***** THE DATA
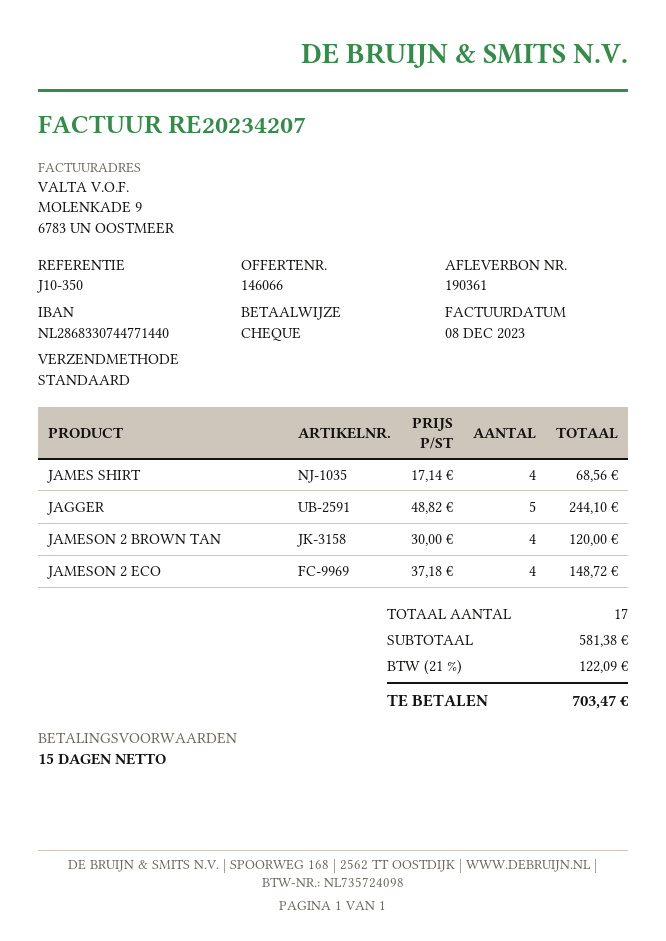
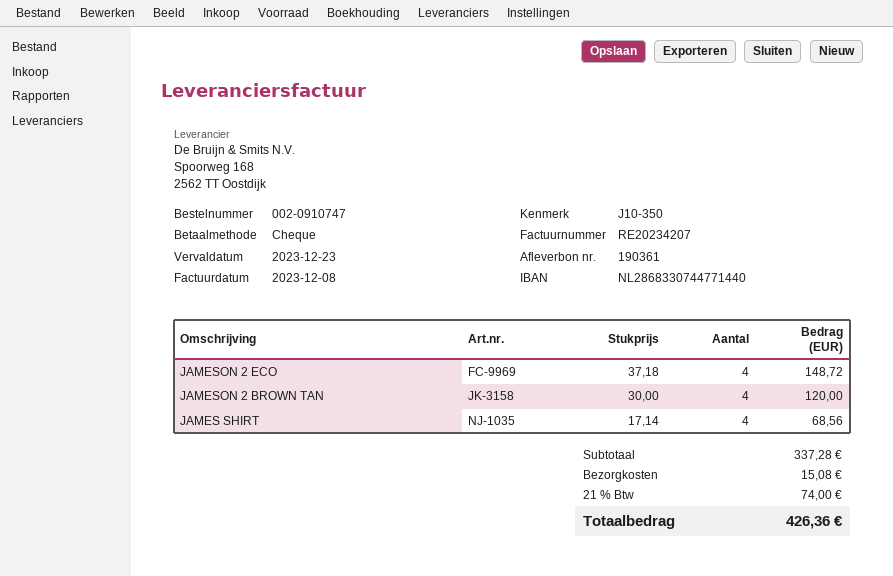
JAGGER: 5 x 48.82 = 244.10 -> none
subtotal: 581.38 -> 337.28
shipping: none -> 15.08
tax: 21% = 122.09 -> 21% = 74.00
total: 703.47 -> 426.36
**********
**EXERCISE GOAL:** With the pictures removed, return each record above exactly as given.

**TASK SOLUTION:**
JAGGER: 5 x 48.82 = 244.10 -> none
subtotal: 581.38 -> 337.28
shipping: none -> 15.08
tax: 21% = 122.09 -> 21% = 74.00
total: 703.47 -> 426.36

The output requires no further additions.